После обеда сквайр и доктор уселись по обе стороны постели капитана и стали держать совет. Когда они закончили – было уже за полдень, – доктор нахлобучил шляпу, прихватил пистолеты, засунул за пояс кортик, положил в карман карту и, перебравшись через частокол с северной стороны, скрылся в лесу.

Мы с Грэем сидели далеко и не могли слышать, о чем они толковали. Грэй был так ошеломлен странными действиями доктора, что даже выронил трубку.

– Черт побери! Уж не спятил ли наш доктор? – воскликнул он.

– Вряд ли, – отвечал я. – Обычно с головой у него все в порядке.

– Ну а коли так, приятель, – возразил Грэй, – значит, спятил я сам. Одно из двух.

– Видно, у доктора появился какой-то план, – пояснил я. – По-моему, он отправился на свидание с Беном Ганном.

Как позже выяснилось, я попал в самую точку.

Между тем, жара в срубе блокгауза становилась невыносимой. Полуденное солнце раскалило песок во дворе, и в голове у меня шевельнулась странная мысль.
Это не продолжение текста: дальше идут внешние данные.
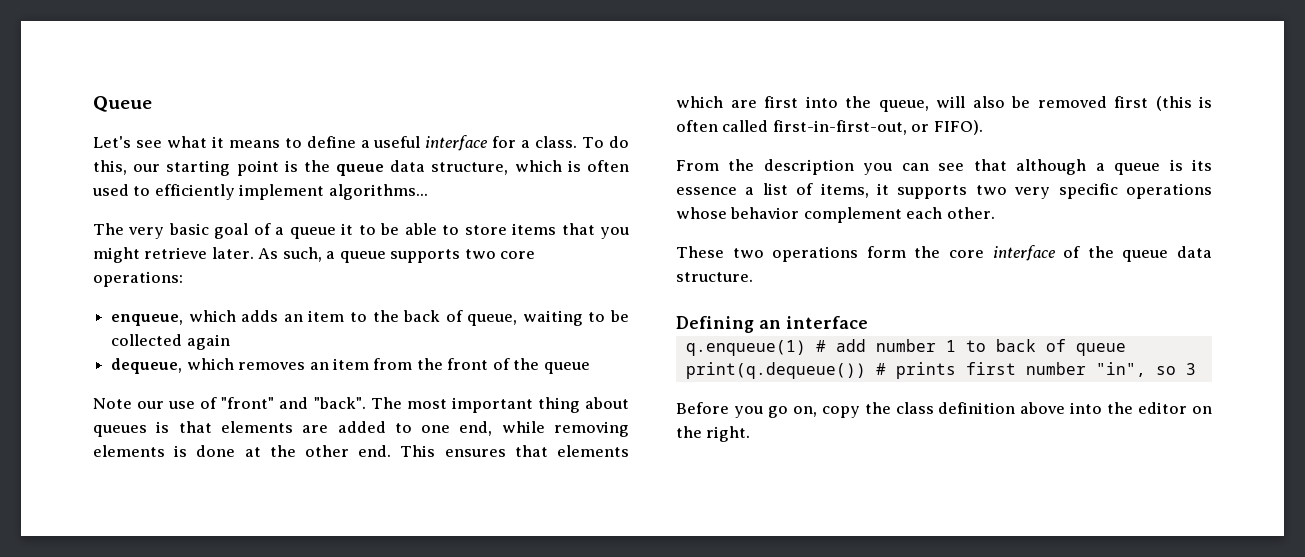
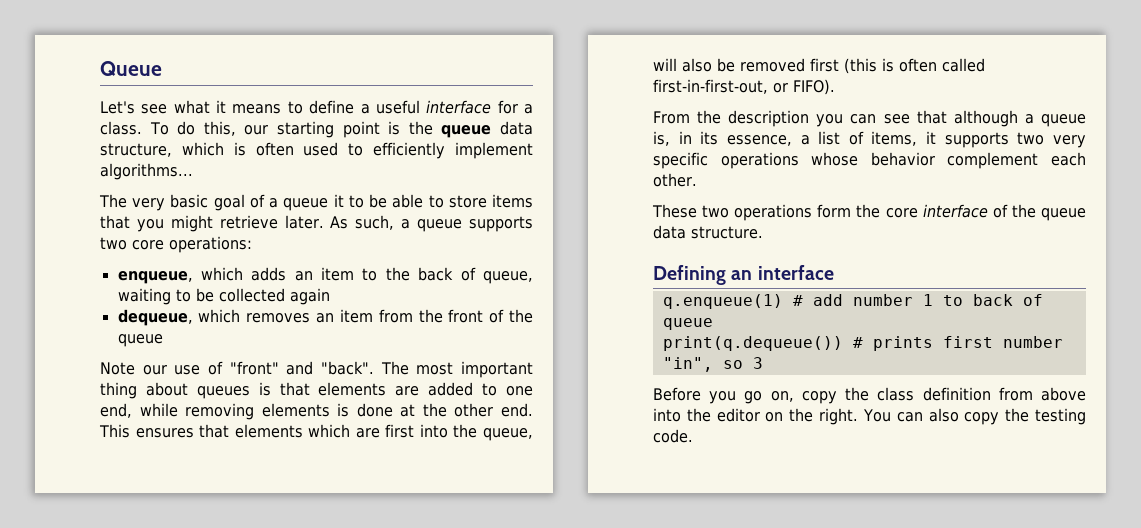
[1169,159,1212,171] [676,187,737,195] is its essence -> [653,131,792,146] is, in its essence,
(1016, 408) none -> [998,387,1033,401] from
(751, 434) none -> [862,408,1086,425] [653,429,693,443] You can also copy the testing code.

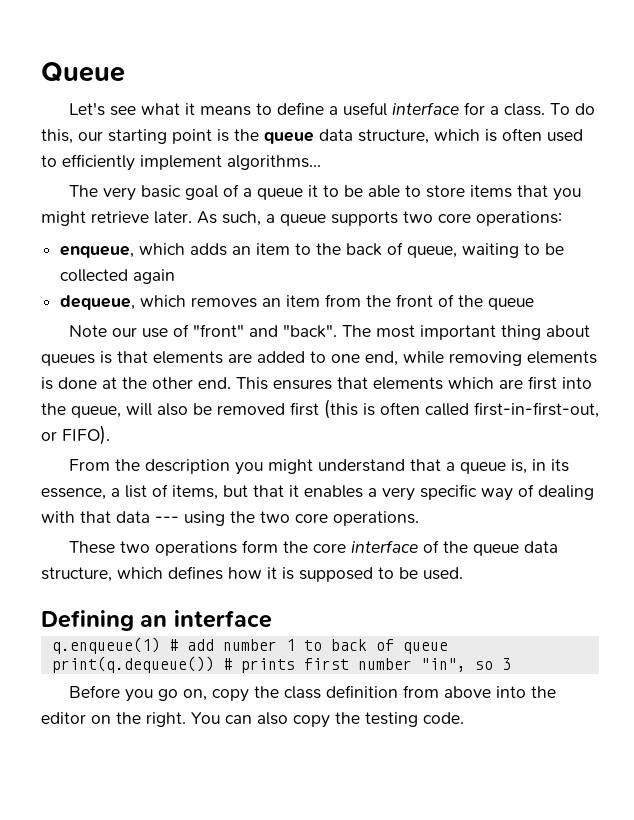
[850,110,1018,127] can see that although -> [267,459,441,474] might understand that
[926,131,1086,148] [653,152,1086,169] [653,173,697,187] it supports two very specific operations whose behavior complement each other. -> [223,484,594,501] [41,511,419,526] but that it enables a very specific way of dealing with that data --- using the two core operations.
[691,226,763,239] structure. -> [41,566,463,582] structure, which defines how it is supposed to be used.

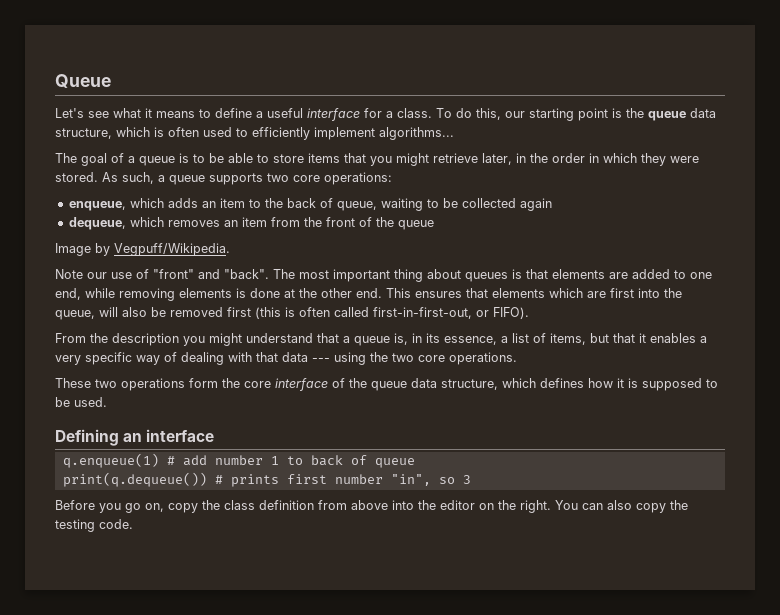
[102,185,181,201] very basic -> (77, 158) none
[307,185,318,197] it -> [179,153,189,163] is
[154,211,192,224] later. -> [482,153,699,166] [55,172,98,182] later, in the order in which they were stored.
(535, 304) none -> [55,243,230,256] // Image by Vegpuff/Wikipedia.

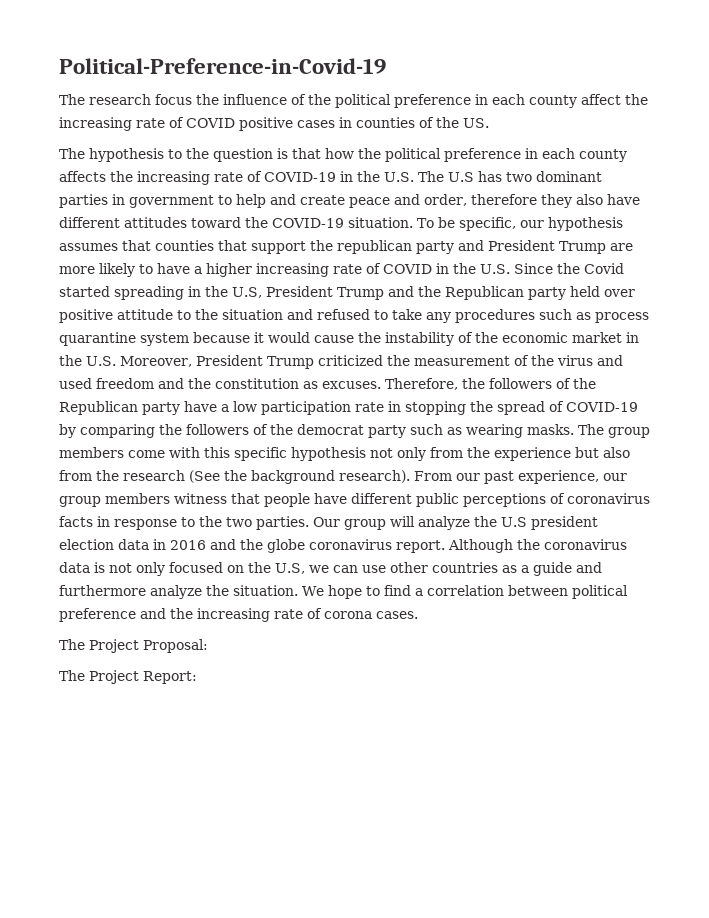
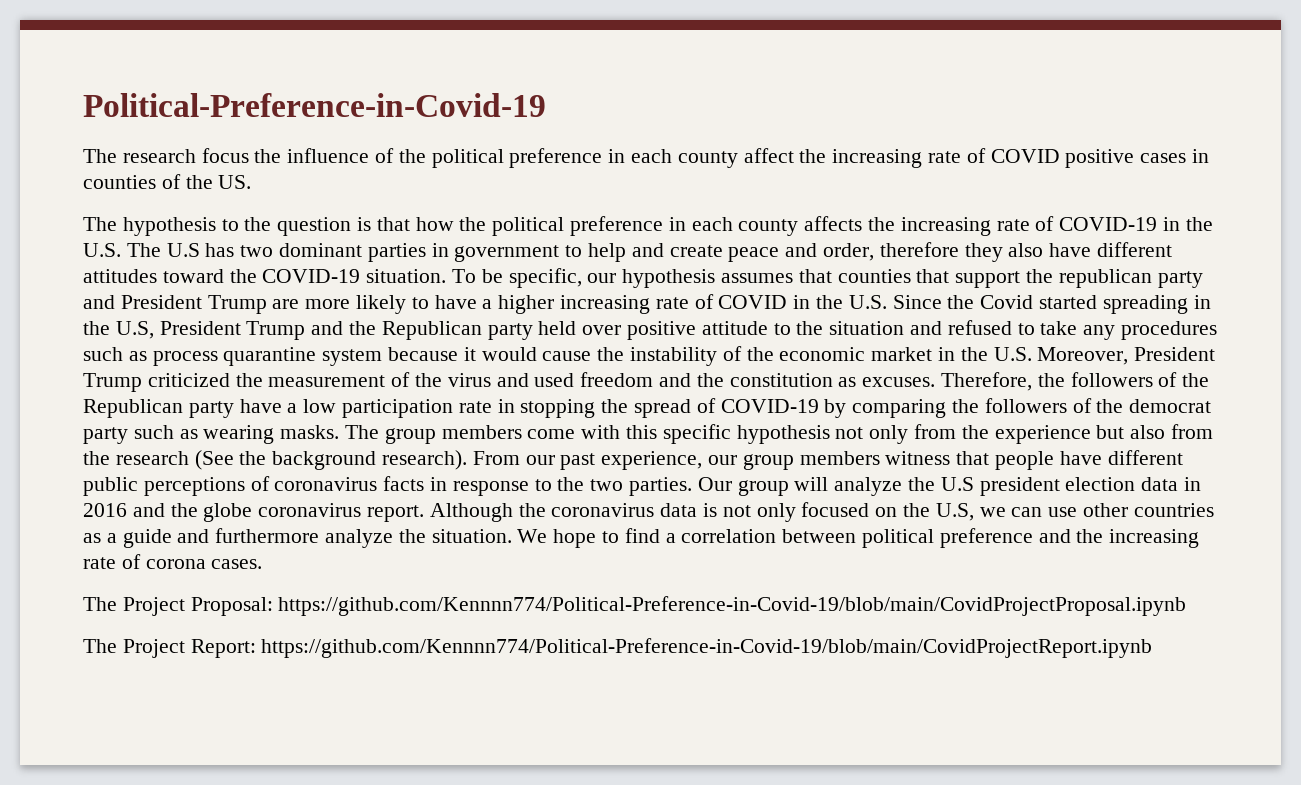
(208, 646) none -> [278,596,1187,616] https://github.com/Kennnn774/Political-Preference-in-Covid-19/blob/main/CovidProjectProposal.ipynb
(197, 677) none -> [261,638,1153,658] https://github.com/Kennnn774/Political-Preference-in-Covid-19/blob/main/CovidProjectReport.ipynb

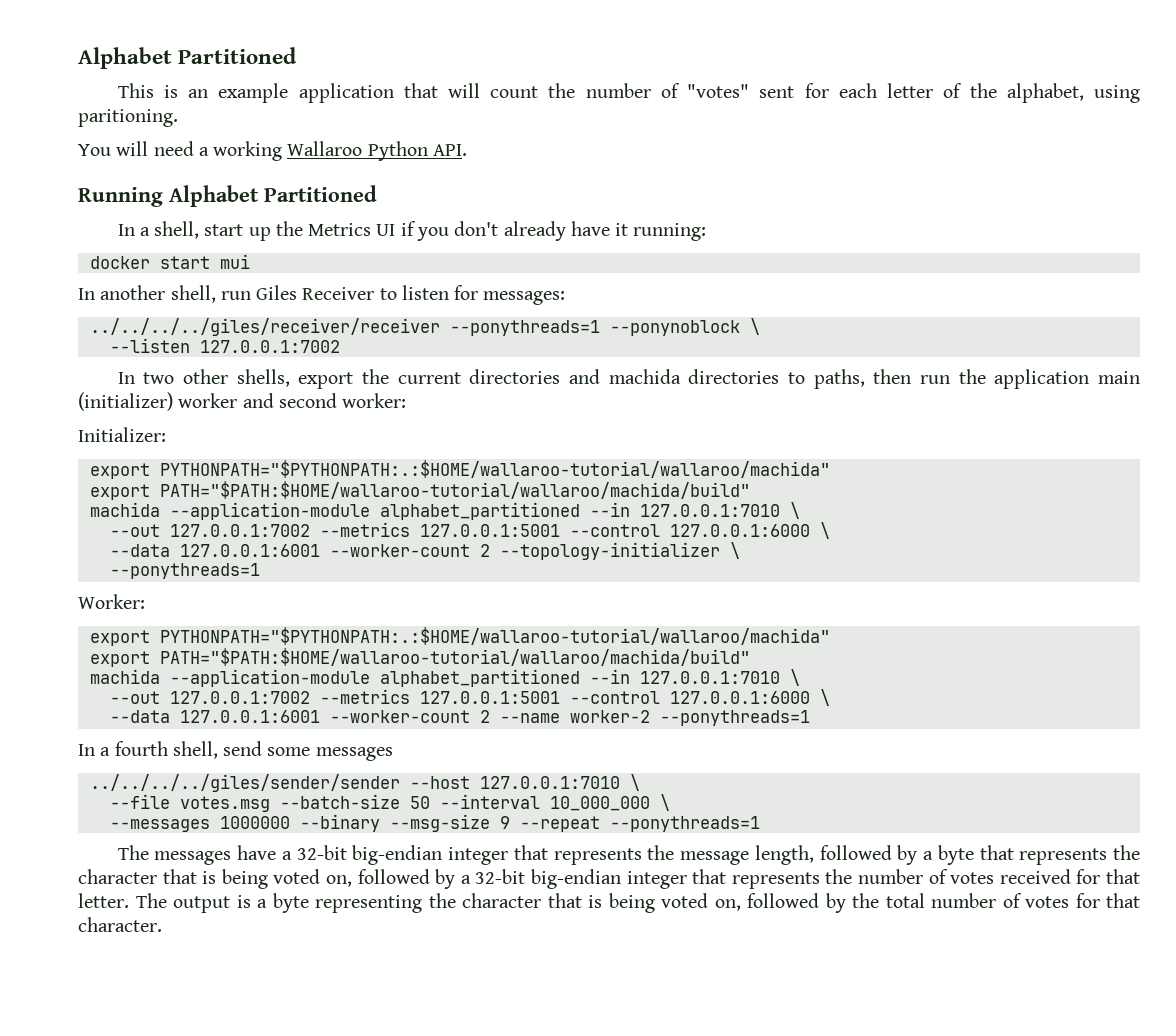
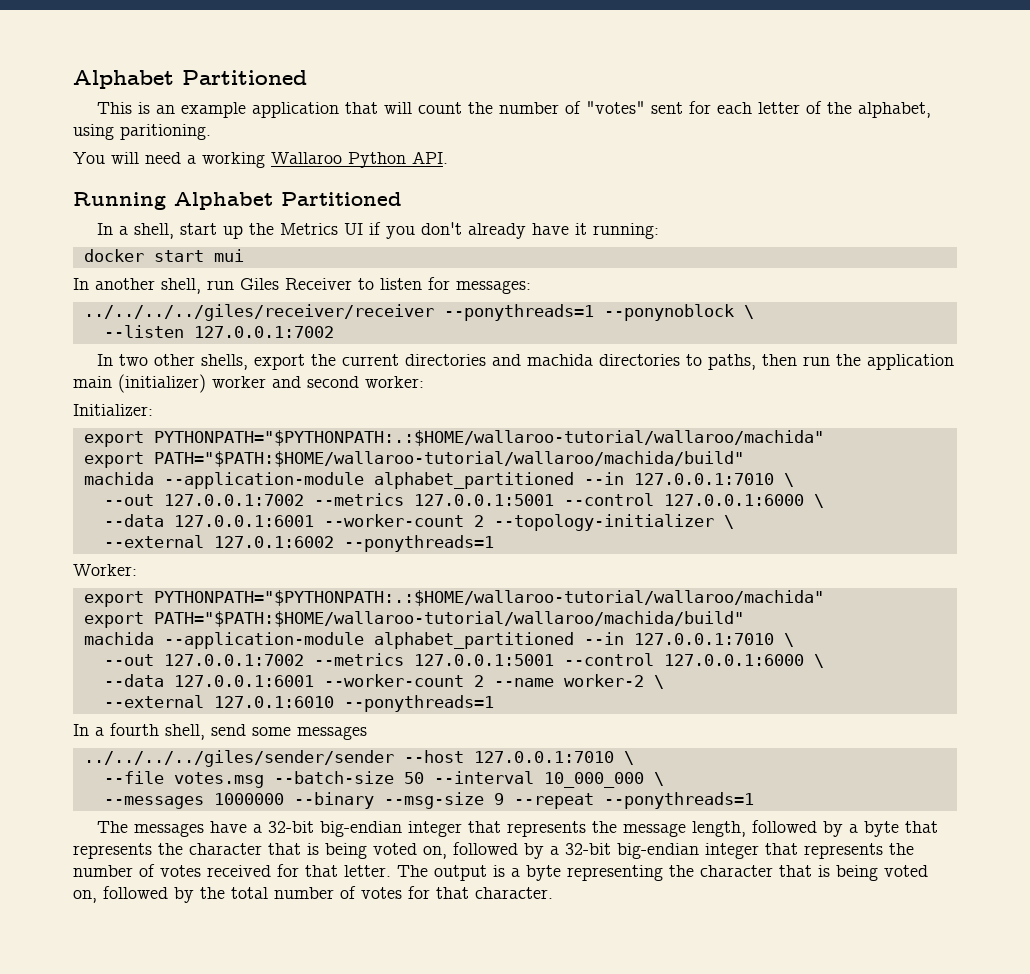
(740, 550) none -> [103,535,334,548] --external 127.0.1:6002
(650, 716) none -> [653,675,664,689] [103,695,334,708] \ // --external 127.0.1:6010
Я позавидовал доктору, который шел сейчас в лесной прохладе, слушая пение птиц и вдыхая смолистый запах сосен, тогда как я был вынужден торчать в этом проклятом пекле, где одежда липла к расплавленной смоле, где все вокруг было измазано кровью, а вокруг валялись мертвецы.

Отвращение, которое внушала мне наша крепость, было почти столь же велико, как и мой собственный страх. Я вымыл пол и посуду, но это не помогло – с каждой минутой я все сильнее завидовал доктору. Наконец под ноги мне попался мешок с сухарями. Пока никто меня не видел, я набил ими оба кармана своего камзола.

Можете считать меня глупцом. Я, ничего не обдумав, шел на отчаянный риск, однако принял единственные меры, какие были мне доступны. Эти сухари не дадут мне умереть от голода по меньшей мере два дня.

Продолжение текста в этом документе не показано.